I practically jump out of my seat onto my feet and slam my hand down on the desk. "There's no way I'm letting you go there alone Jack."

Shit. I let my emotions get ahead of me. Now I'll pay the price for it. Completely unfazed he stands up from his chair and looks me straight in the eye. "You need to leave your emotions at the door. Your emotions are going to be the reason Adelaide gets killed. You need to let me do this,"

There was no way I trusted him with this and I'm damn sure not going to trust him with Adelaide's life. I don't care if he owes me. As soon as Adelaide's in his hand, he could kidnap her because he wants revenge against me. I don't trust him. I know he's no longer buying that Adelaide isn't anything special to me and I hate myself for it.

"I'm sorry that I don't exactly trust you, little brother, to deliver Adelaide safely. They call you the devil for a reason," I stated. Plus, we haven't seen each other in years. We both have changed. Of course, him for the worse. I wouldn't have said better for me either but then everything that resembles good comes into my life. My sunshine in the darkness.
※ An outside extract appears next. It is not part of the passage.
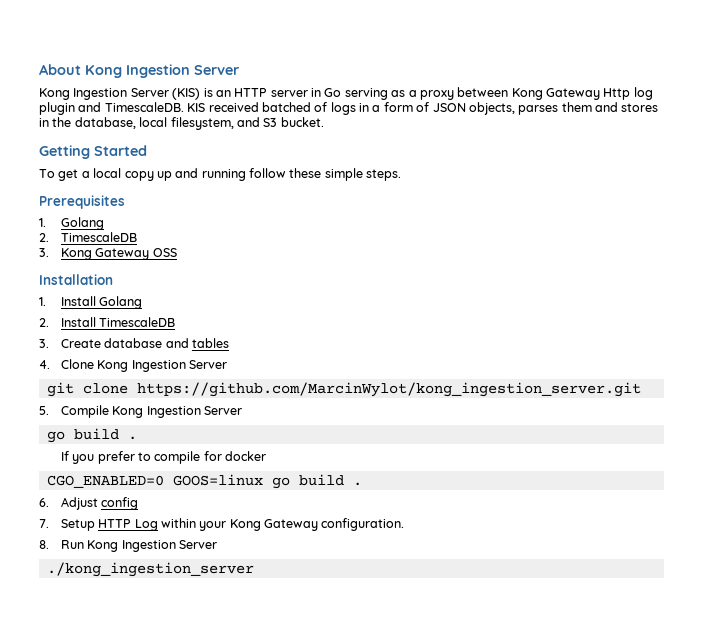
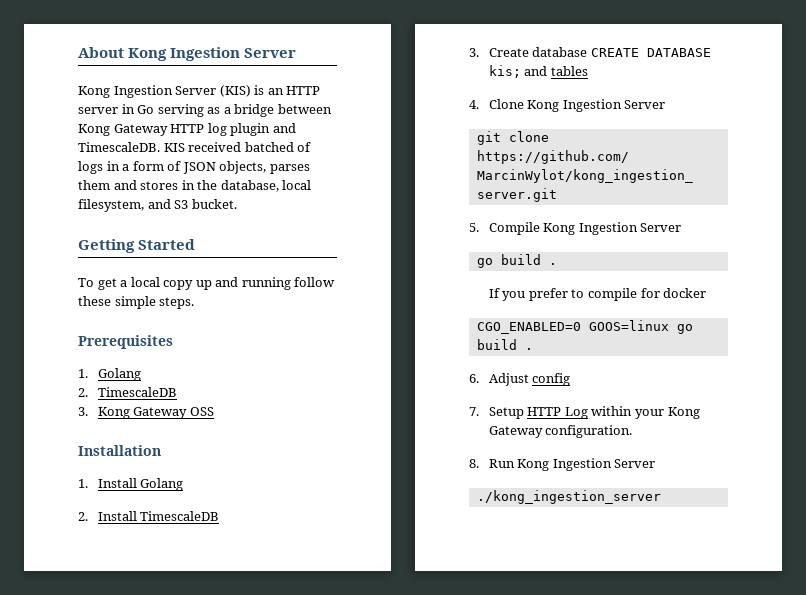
- Kong Ingestion Server (KIS) is an HTTP server in Go serving as a proxy between Kong Gateway Http log plugin and TimescaleDB.
+ Kong Ingestion Server (KIS) is an HTTP server in Go serving as a bridge between Kong Gateway HTTP log plugin and TimescaleDB.
- 3. Create database and tables
+ 3. Create database CREATE DATABASE kis; and tables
"You are not coming to this hunt and that is final, Carter. Don't think you were playing me with that innocent. I only care about Adelaide because she's my daughter's best friend bullshit. I knew about Adelaide way before you called me. Ma says, hello by the way."

My mouth was wide open. He probably was checking on me before I called or had people follow me. I don't know what to say but,  the silence is just going to confirm everything he just said was true but before I could say something he spoke. "Of course, as usual, you thought just with your penis instead of your head. You were always chasing the women. Falling in love makes you weak, it has always been your downside and now proven it,"

"Falling in love with someone is not a weakness. It makes you fight harder, love harder," I screamed back at him. He wouldn't understand. He can't understand. He had lived his whole life in the mentality that love makes a weak and easy to kill. That we need to be cold-blooded soldiers to be strong. Kill or be killed.

"Yeah, yeah little brother. Save the speech for someone who cares. You wouldn't have called me if you didn't think I could save Adelaide. So you need to let me do this, Okay?"

I hate this idea so fucking bad but,  he's right. I hate saying it. The one person who could save Adelaide is Jack because this is not personal to him. He's completely detached. I have to believe he will bring Adelaide back to safety. For my insanity. I nod. He takes his leave and I sit back down in my chair. God. What did I get myself into?